I'm so glad he's back Julia.  What a lovely little dog.  I searched our churchyard in Wick this morning just in case as it's right next to your road and passed the message on to someone who lives nearby so will tell them the good news.  

How nice to have a story with a happy ending.

----------


## Moira

Happy endings are just the best Julia.  I'm so glad.  What a cutie  :Smile:

----------


## Margaret M.

Such good news and the photo says it all.  So cute!

----------


## justine

Glad you got your dog back...Your daughter looks like she loves him to bits... ::

----------


## Julia

Thanks again everyone, I'm touched by how supportive you have all been and I am very grateful indeed! 

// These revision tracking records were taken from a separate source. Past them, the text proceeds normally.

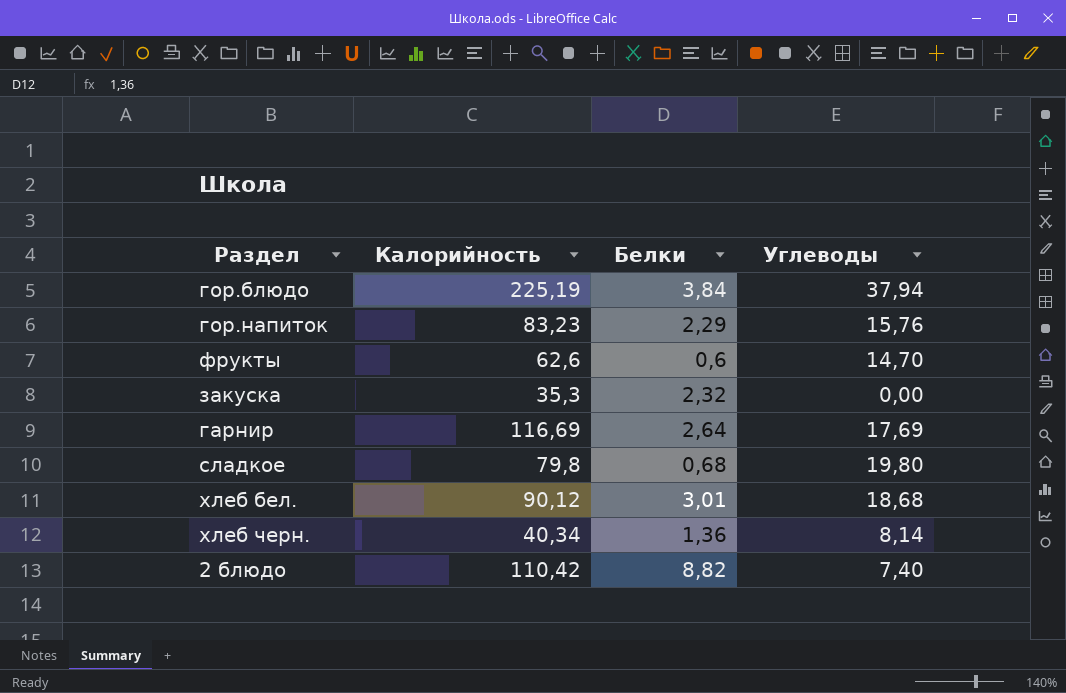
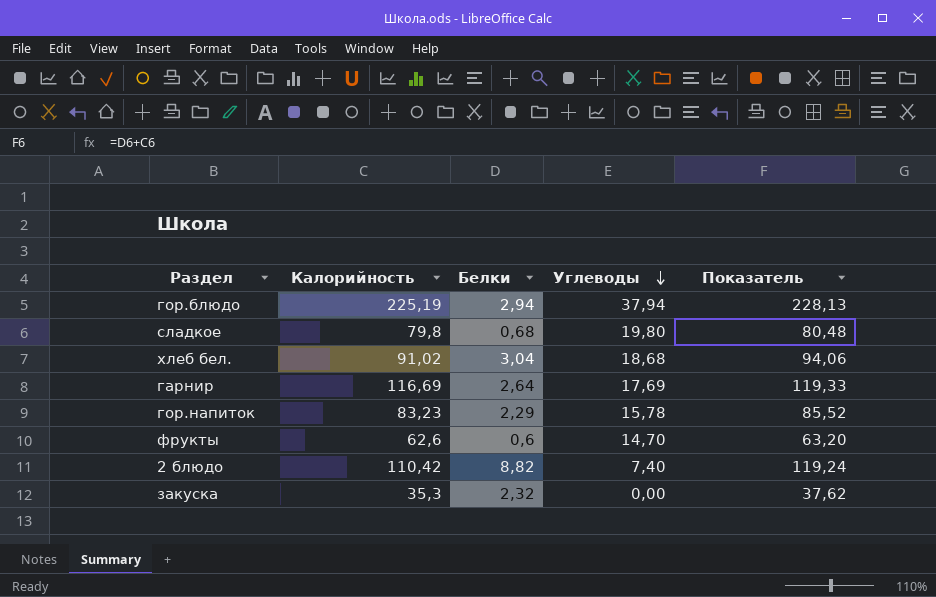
row order: none -> Углеводы descending
column Показатель | formula: none -> [Калорийность] + [Белки]
row хлеб черн.: 40,34 | 1,36 | 8,14 -> none
гор.блюдо | Белки: 3,84 -> 2,94
хлеб бел. | Калорийность: 90,12 -> 91,02
хлеб бел. | Белки: 3,01 -> 3,04
гор.напиток | Углеводы: 15,76 -> 15,78

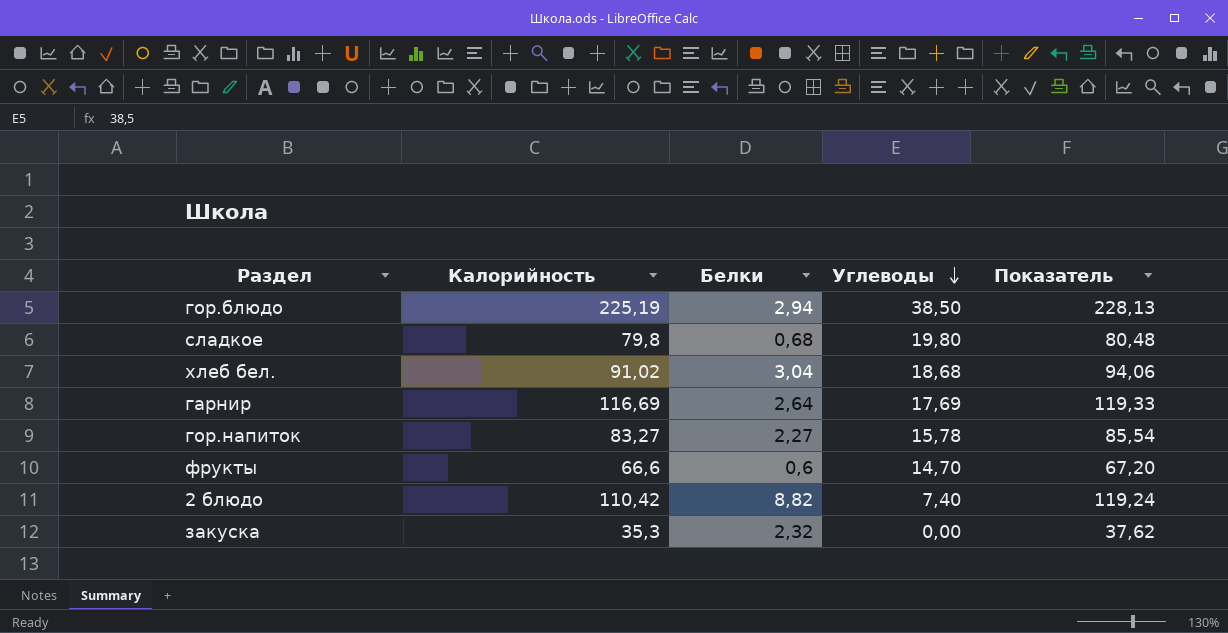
гор.блюдо | Углеводы: 37,94 -> 38,50
гор.напиток | Калорийность: 83,23 -> 83,27
гор.напиток | Белки: 2,29 -> 2,27
гор.напиток | Показатель: 85,52 -> 85,54
фрукты | Калорийность: 62,6 -> 66,6
фрукты | Показатель: 63,20 -> 67,20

He's been absolutely fine today, had lots of attention and cuddles and does not seem to have suffered any ill effects from his travels.

----------


## Lolabelle

I'm so glad he's home Julia, Skye looks delighted and the pup doesn't look too unhappy to be home either!  ::

----------


## Phoenix200416

*So pleased that he turned up safe and sound! You must be thrilled to have him back!*

*Thanks for letting us know he got home safe!*

----------


## rob16d

God, I was reading from the start and was getting worried...then I saw you found him! My heart melted at that photo! He must love you by the time he returned! Unfortunatley my 5 month old kitten, Tilly, wandered off last week and never returned...my neighbour found her passed away  :Frown:

----------


## nanoo

*Awww rob16d, that's so sad. Poor wee soul,  I have cats of my own and would hate anything to happen to any of them. Will you get another do you think. Get in touch with Liz of Cat Protection if you decide you do and she'll keep you right. Liz posts on here as well, her avatar is a Lassie Collie you can't mistake it.*

----------